Change detection data:
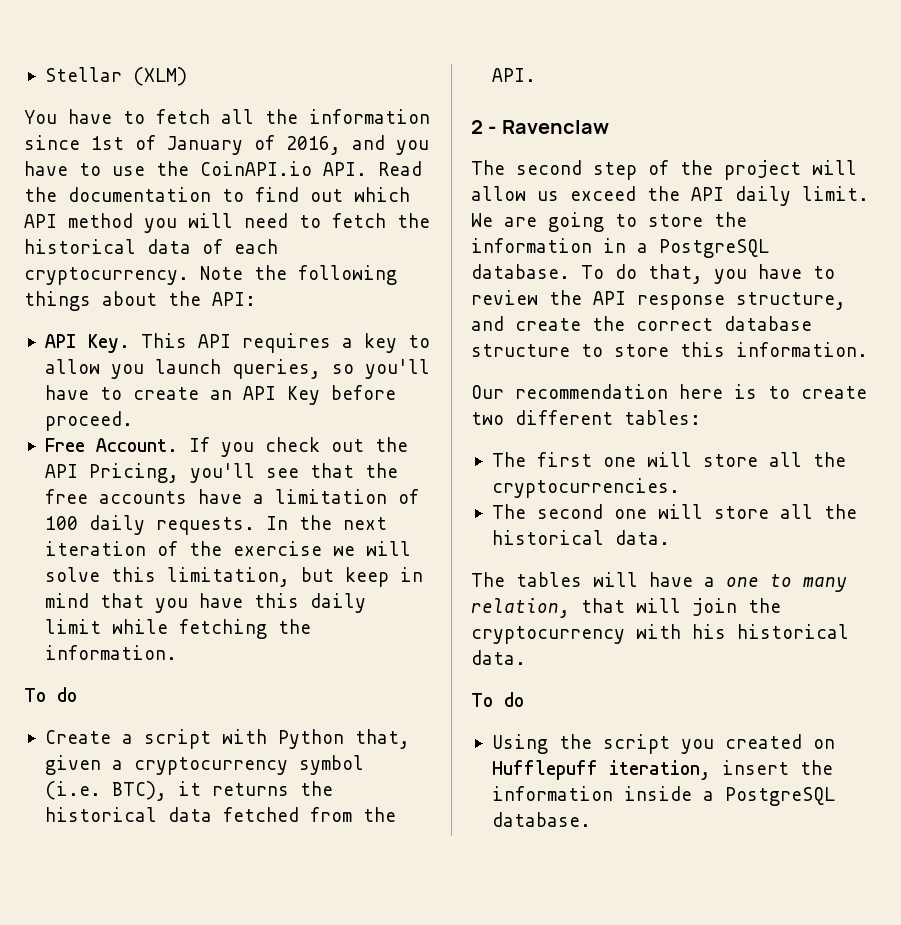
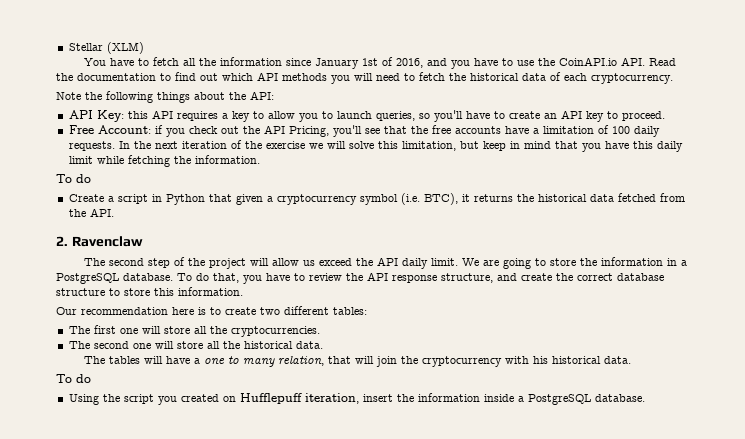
(80, 142) none -> [315,58,360,69] January
[167,135,275,155] January of -> (394, 61) none
[68,213,133,228] method -> [282,73,327,81] methods
(189, 276) none -> (673, 78) //
[87,333,187,353] Key. This -> [96,110,148,122] Key: this
(144, 371) none -> [321,111,333,119] to
[286,385,396,405] Key before -> [585,111,618,122] key to
[95,437,210,452] Account. If -> [97,125,163,134] Account: if
[221,729,410,749] with Python that, -> [151,194,232,205] in Python that
[471,120,497,134] 2 - -> [56,236,68,246] 2.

▸ Try it: Once the pictures are set aside, output all of the data above verbatim.

▸ Finished task:
(80, 142) none -> [315,58,360,69] January
[167,135,275,155] January of -> (394, 61) none
[68,213,133,228] method -> [282,73,327,81] methods
(189, 276) none -> (673, 78) //
[87,333,187,353] Key. This -> [96,110,148,122] Key: this
(144, 371) none -> [321,111,333,119] to
[286,385,396,405] Key before -> [585,111,618,122] key to
[95,437,210,452] Account. If -> [97,125,163,134] Account: if
[221,729,410,749] with Python that, -> [151,194,232,205] in Python that
[471,120,497,134] 2 - -> [56,236,68,246] 2.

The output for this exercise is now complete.